Me despierto el Lunes de Pascua con la noticia de que nuestro querido Papa Francisco acaba de fallecer. No puedo negarles que me dio tristeza. Tristeza por su partida y tristeza por el vacío que deja en la Iglesia. Pero también siento una gran alegría porque, como me dijo un amigo, la gente grande se va en fechas importantes… y no hay mayor celebración en la Iglesia que Pascua. Hoy Francisco no sólo es el Papa, sino también es un testigo presencial de la Resurrección.
Acompáñenme a rezar una humilde oración por su eterno descanzo.
Al paraíso te lleven los ángeles en volandas,
porque tuviste alas de paz.
A tu llegada te reciban los mártires,
porque fuiste testigo del reinado de Dios.
Que te introduzcan en la ciudad santa de Jerusalén,
después de haber peregrinado por este mundo.

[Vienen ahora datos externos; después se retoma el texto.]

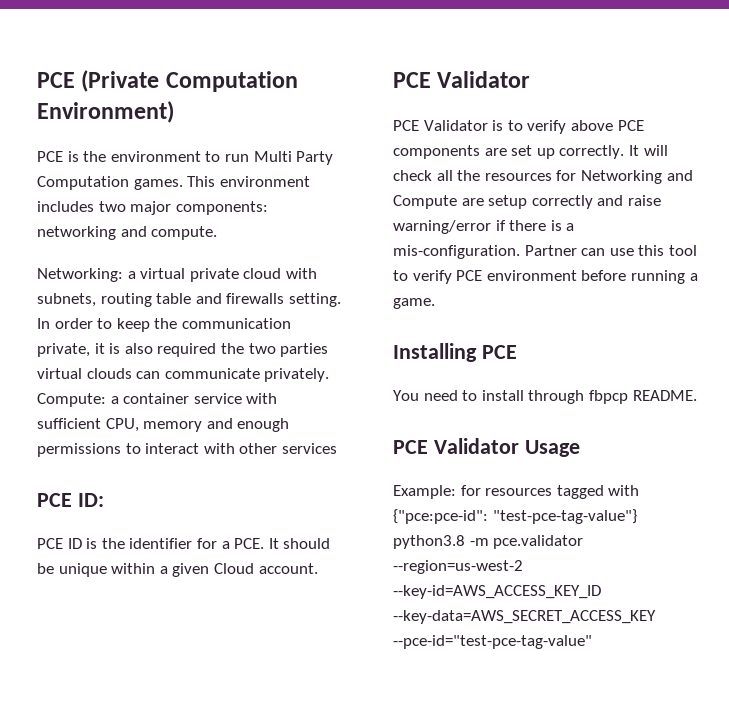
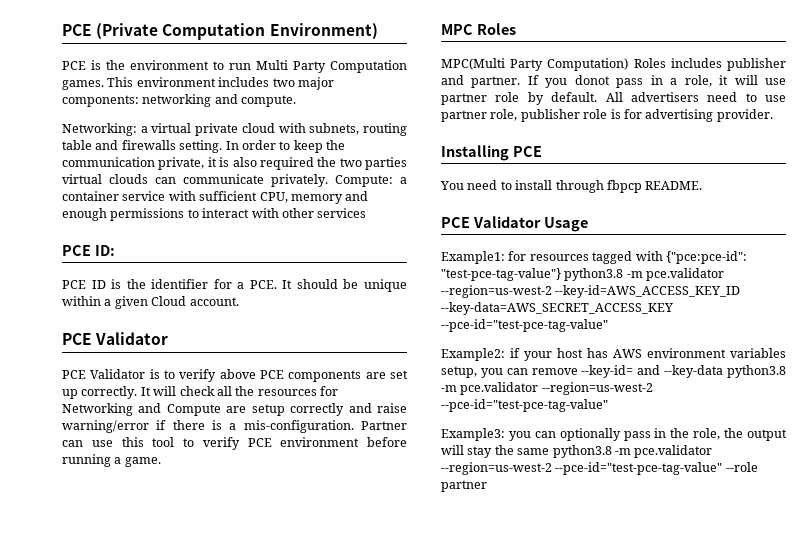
(435, 303) none -> [441,23,516,35] [441,58,786,71] [441,75,786,88] [441,92,786,105] [441,109,773,122] // MPC Roles // MPC(Multi Party Computation) Roles includes publisher and partner. If you donot pass in a role, it will use partner role by default. All advertisers need to use partner role, publisher role is for advertising provider.
[393,485,456,499] Example: -> [441,251,505,264] Example1:
(592, 642) none -> [441,348,786,361] [441,365,786,378] [441,382,653,395] [441,399,608,412] [441,428,787,441] [441,445,713,458] [441,462,758,475] [441,480,487,492] // Example2: if your host has AWS environment variables setup, you can remove --key-id= and --key-data python3.8 -m pce.validator --region=us-west-2 --pce-id="test-pce-tag-value" // Example3: you can optionally pass in the role, the output will stay the same python3.8 -m pce.validator --region=us-west-2 --pce-id="test-pce-tag-value" --role partner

El coro de los ángeles salga a tu encuentro
y te reciba en son de triunfo,
para que junto con los Lázaros, pobres en esta tierra,
tengas descanso eterno en el reino definitivo de los cielos.
Amén.
Padrenuestro, Avemaría, Gloria
Agradezcamos al Espíritu Santo por habernos dado a Papa Francisco y por mostrarnos, a través suyo, el rostro misericordioso de la Iglesia. También pidamos al Espíritu Santo que nos regale otro Papa “con olor a oveja” que pueda seguir guiando la Barca de Pedro y siendo testigo del Amor de Dios en este tiempo. DLB!